# TASK STATEMENT:
Copy down all of the data underneath, exactly as shown.

# LISTED ENTRIES:
....................
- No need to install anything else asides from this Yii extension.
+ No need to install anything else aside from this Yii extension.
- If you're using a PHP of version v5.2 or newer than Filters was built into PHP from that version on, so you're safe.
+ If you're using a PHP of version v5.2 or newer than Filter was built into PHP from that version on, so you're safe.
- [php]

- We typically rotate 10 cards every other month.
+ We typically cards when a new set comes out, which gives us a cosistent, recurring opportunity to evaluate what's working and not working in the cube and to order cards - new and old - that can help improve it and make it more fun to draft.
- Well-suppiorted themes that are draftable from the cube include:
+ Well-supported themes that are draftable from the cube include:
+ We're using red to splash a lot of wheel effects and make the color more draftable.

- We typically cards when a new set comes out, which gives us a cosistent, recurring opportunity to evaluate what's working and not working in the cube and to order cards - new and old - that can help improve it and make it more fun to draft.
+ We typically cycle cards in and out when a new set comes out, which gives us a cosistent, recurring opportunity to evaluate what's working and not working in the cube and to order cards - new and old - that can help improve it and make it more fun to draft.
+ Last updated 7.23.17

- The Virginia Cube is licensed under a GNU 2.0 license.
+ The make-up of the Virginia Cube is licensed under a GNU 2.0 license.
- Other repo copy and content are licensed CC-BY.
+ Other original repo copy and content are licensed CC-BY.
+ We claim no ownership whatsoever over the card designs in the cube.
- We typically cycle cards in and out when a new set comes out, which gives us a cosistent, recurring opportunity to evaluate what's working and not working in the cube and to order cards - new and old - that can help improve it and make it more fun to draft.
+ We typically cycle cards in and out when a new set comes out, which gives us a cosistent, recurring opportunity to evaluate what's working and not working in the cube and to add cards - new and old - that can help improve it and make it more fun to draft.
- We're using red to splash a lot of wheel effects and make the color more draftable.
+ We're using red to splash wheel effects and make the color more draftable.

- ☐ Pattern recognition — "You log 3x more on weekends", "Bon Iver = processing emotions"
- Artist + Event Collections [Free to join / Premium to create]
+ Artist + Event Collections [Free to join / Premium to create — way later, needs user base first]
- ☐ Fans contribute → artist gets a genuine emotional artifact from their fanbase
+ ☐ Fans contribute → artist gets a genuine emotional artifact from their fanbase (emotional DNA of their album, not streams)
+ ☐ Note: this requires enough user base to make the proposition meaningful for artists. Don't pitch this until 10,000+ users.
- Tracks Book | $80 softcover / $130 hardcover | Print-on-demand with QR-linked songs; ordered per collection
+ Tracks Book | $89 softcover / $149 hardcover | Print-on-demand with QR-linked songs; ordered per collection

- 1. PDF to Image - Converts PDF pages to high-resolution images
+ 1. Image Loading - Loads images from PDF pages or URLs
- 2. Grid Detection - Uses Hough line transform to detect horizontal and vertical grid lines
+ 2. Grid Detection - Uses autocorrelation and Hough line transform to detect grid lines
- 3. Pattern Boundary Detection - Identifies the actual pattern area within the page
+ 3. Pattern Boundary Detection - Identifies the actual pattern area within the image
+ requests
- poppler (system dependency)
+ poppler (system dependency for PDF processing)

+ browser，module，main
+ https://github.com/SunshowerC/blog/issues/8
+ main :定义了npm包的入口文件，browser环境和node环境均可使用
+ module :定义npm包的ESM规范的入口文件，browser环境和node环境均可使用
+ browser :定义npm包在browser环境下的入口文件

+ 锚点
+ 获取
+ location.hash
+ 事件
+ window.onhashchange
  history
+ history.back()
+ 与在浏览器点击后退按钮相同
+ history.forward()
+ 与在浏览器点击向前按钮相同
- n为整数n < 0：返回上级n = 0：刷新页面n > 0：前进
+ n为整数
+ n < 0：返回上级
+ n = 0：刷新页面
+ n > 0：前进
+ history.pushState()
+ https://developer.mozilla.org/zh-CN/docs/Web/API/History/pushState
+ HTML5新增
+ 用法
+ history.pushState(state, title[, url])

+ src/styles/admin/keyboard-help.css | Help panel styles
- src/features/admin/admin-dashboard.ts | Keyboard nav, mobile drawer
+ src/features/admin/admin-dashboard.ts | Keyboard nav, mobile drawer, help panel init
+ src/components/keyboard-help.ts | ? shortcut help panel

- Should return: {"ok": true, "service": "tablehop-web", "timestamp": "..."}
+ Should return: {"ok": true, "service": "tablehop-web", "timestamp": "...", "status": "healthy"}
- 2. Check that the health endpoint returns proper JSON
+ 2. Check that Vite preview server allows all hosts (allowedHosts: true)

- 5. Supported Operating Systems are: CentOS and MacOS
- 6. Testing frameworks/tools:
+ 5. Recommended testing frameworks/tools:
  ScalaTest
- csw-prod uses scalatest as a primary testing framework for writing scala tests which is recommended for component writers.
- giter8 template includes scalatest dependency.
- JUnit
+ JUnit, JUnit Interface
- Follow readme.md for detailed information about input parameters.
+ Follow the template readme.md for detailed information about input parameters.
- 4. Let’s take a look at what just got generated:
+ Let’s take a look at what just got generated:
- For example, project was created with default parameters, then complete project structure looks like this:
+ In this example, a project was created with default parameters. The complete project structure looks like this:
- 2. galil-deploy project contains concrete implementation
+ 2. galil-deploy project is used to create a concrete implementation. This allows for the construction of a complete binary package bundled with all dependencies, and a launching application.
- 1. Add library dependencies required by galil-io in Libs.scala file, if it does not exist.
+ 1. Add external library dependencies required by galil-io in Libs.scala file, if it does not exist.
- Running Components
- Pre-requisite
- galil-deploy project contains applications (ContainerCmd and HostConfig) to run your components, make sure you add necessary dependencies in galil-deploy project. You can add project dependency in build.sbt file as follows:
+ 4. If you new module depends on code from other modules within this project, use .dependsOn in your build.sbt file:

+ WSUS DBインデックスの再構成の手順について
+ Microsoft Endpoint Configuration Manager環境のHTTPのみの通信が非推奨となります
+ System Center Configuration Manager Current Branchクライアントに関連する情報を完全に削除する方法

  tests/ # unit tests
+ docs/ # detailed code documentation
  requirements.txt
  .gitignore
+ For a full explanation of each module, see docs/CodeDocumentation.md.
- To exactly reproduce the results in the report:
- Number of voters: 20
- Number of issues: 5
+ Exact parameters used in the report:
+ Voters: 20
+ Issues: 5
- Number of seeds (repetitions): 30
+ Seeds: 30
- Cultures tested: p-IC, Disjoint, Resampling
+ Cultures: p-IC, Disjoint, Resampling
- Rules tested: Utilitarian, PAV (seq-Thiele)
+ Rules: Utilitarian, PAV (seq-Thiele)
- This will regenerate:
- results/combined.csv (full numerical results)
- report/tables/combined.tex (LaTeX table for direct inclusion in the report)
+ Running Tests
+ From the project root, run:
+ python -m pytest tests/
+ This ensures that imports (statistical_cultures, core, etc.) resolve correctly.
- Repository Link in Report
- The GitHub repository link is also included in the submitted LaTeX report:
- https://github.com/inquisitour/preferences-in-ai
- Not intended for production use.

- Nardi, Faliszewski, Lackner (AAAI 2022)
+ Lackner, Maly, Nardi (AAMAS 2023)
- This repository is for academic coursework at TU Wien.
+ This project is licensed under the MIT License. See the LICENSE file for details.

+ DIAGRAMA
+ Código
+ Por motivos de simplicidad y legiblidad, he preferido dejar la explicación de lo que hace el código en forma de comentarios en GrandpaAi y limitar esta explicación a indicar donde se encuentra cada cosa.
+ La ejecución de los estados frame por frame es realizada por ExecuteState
....................
# WRITTEN SOLUTION:
- No need to install anything else asides from this Yii extension.
+ No need to install anything else aside from this Yii extension.
- If you're using a PHP of version v5.2 or newer than Filters was built into PHP from that version on, so you're safe.
+ If you're using a PHP of version v5.2 or newer than Filter was built into PHP from that version on, so you're safe.
- [php]

- We typically rotate 10 cards every other month.
+ We typically cards when a new set comes out, which gives us a cosistent, recurring opportunity to evaluate what's working and not working in the cube and to order cards - new and old - that can help improve it and make it more fun to draft.
- Well-suppiorted themes that are draftable from the cube include:
+ Well-supported themes that are draftable from the cube include:
+ We're using red to splash a lot of wheel effects and make the color more draftable.

- We typically cards when a new set comes out, which gives us a cosistent, recurring opportunity to evaluate what's working and not working in the cube and to order cards - new and old - that can help improve it and make it more fun to draft.
+ We typically cycle cards in and out when a new set comes out, which gives us a cosistent, recurring opportunity to evaluate what's working and not working in the cube and to order cards - new and old - that can help improve it and make it more fun to draft.
+ Last updated 7.23.17

- The Virginia Cube is licensed under a GNU 2.0 license.
+ The make-up of the Virginia Cube is licensed under a GNU 2.0 license.
- Other repo copy and content are licensed CC-BY.
+ Other original repo copy and content are licensed CC-BY.
+ We claim no ownership whatsoever over the card designs in the cube.
- We typically cycle cards in and out when a new set comes out, which gives us a cosistent, recurring opportunity to evaluate what's working and not working in the cube and to order cards - new and old - that can help improve it and make it more fun to draft.
+ We typically cycle cards in and out when a new set comes out, which gives us a cosistent, recurring opportunity to evaluate what's working and not working in the cube and to add cards - new and old - that can help improve it and make it more fun to draft.
- We're using red to splash a lot of wheel effects and make the color more draftable.
+ We're using red to splash wheel effects and make the color more draftable.

- ☐ Pattern recognition — "You log 3x more on weekends", "Bon Iver = processing emotions"
- Artist + Event Collections [Free to join / Premium to create]
+ Artist + Event Collections [Free to join / Premium to create — way later, needs user base first]
- ☐ Fans contribute → artist gets a genuine emotional artifact from their fanbase
+ ☐ Fans contribute → artist gets a genuine emotional artifact from their fanbase (emotional DNA of their album, not streams)
+ ☐ Note: this requires enough user base to make the proposition meaningful for artists. Don't pitch this until 10,000+ users.
- Tracks Book | $80 softcover / $130 hardcover | Print-on-demand with QR-linked songs; ordered per collection
+ Tracks Book | $89 softcover / $149 hardcover | Print-on-demand with QR-linked songs; ordered per collection

- 1. PDF to Image - Converts PDF pages to high-resolution images
+ 1. Image Loading - Loads images from PDF pages or URLs
- 2. Grid Detection - Uses Hough line transform to detect horizontal and vertical grid lines
+ 2. Grid Detection - Uses autocorrelation and Hough line transform to detect grid lines
- 3. Pattern Boundary Detection - Identifies the actual pattern area within the page
+ 3. Pattern Boundary Detection - Identifies the actual pattern area within the image
+ requests
- poppler (system dependency)
+ poppler (system dependency for PDF processing)

+ browser，module，main
+ https://github.com/SunshowerC/blog/issues/8
+ main :定义了npm包的入口文件，browser环境和node环境均可使用
+ module :定义npm包的ESM规范的入口文件，browser环境和node环境均可使用
+ browser :定义npm包在browser环境下的入口文件

+ 锚点
+ 获取
+ location.hash
+ 事件
+ window.onhashchange
  history
+ history.back()
+ 与在浏览器点击后退按钮相同
+ history.forward()
+ 与在浏览器点击向前按钮相同
- n为整数n < 0：返回上级n = 0：刷新页面n > 0：前进
+ n为整数
+ n < 0：返回上级
+ n = 0：刷新页面
+ n > 0：前进
+ history.pushState()
+ https://developer.mozilla.org/zh-CN/docs/Web/API/History/pushState
+ HTML5新增
+ 用法
+ history.pushState(state, title[, url])

+ src/styles/admin/keyboard-help.css | Help panel styles
- src/features/admin/admin-dashboard.ts | Keyboard nav, mobile drawer
+ src/features/admin/admin-dashboard.ts | Keyboard nav, mobile drawer, help panel init
+ src/components/keyboard-help.ts | ? shortcut help panel

- Should return: {"ok": true, "service": "tablehop-web", "timestamp": "..."}
+ Should return: {"ok": true, "service": "tablehop-web", "timestamp": "...", "status": "healthy"}
- 2. Check that the health endpoint returns proper JSON
+ 2. Check that Vite preview server allows all hosts (allowedHosts: true)

- 5. Supported Operating Systems are: CentOS and MacOS
- 6. Testing frameworks/tools:
+ 5. Recommended testing frameworks/tools:
  ScalaTest
- csw-prod uses scalatest as a primary testing framework for writing scala tests which is recommended for component writers.
- giter8 template includes scalatest dependency.
- JUnit
+ JUnit, JUnit Interface
- Follow readme.md for detailed information about input parameters.
+ Follow the template readme.md for detailed information about input parameters.
- 4. Let’s take a look at what just got generated:
+ Let’s take a look at what just got generated:
- For example, project was created with default parameters, then complete project structure looks like this:
+ In this example, a project was created with default parameters. The complete project structure looks like this:
- 2. galil-deploy project contains concrete implementation
+ 2. galil-deploy project is used to create a concrete implementation. This allows for the construction of a complete binary package bundled with all dependencies, and a launching application.
- 1. Add library dependencies required by galil-io in Libs.scala file, if it does not exist.
+ 1. Add external library dependencies required by galil-io in Libs.scala file, if it does not exist.
- Running Components
- Pre-requisite
- galil-deploy project contains applications (ContainerCmd and HostConfig) to run your components, make sure you add necessary dependencies in galil-deploy project. You can add project dependency in build.sbt file as follows:
+ 4. If you new module depends on code from other modules within this project, use .dependsOn in your build.sbt file:

+ WSUS DBインデックスの再構成の手順について
+ Microsoft Endpoint Configuration Manager環境のHTTPのみの通信が非推奨となります
+ System Center Configuration Manager Current Branchクライアントに関連する情報を完全に削除する方法

  tests/ # unit tests
+ docs/ # detailed code documentation
  requirements.txt
  .gitignore
+ For a full explanation of each module, see docs/CodeDocumentation.md.
- To exactly reproduce the results in the report:
- Number of voters: 20
- Number of issues: 5
+ Exact parameters used in the report:
+ Voters: 20
+ Issues: 5
- Number of seeds (repetitions): 30
+ Seeds: 30
- Cultures tested: p-IC, Disjoint, Resampling
+ Cultures: p-IC, Disjoint, Resampling
- Rules tested: Utilitarian, PAV (seq-Thiele)
+ Rules: Utilitarian, PAV (seq-Thiele)
- This will regenerate:
- results/combined.csv (full numerical results)
- report/tables/combined.tex (LaTeX table for direct inclusion in the report)
+ Running Tests
+ From the project root, run:
+ python -m pytest tests/
+ This ensures that imports (statistical_cultures, core, etc.) resolve correctly.
- Repository Link in Report
- The GitHub repository link is also included in the submitted LaTeX report:
- https://github.com/inquisitour/preferences-in-ai
- Not intended for production use.

- Nardi, Faliszewski, Lackner (AAAI 2022)
+ Lackner, Maly, Nardi (AAMAS 2023)
- This repository is for academic coursework at TU Wien.
+ This project is licensed under the MIT License. See the LICENSE file for details.

+ DIAGRAMA
+ Código
+ Por motivos de simplicidad y legiblidad, he preferido dejar la explicación de lo que hace el código en forma de comentarios en GrandpaAi y limitar esta explicación a indicar donde se encuentra cada cosa.
+ La ejecución de los estados frame por frame es realizada por ExecuteState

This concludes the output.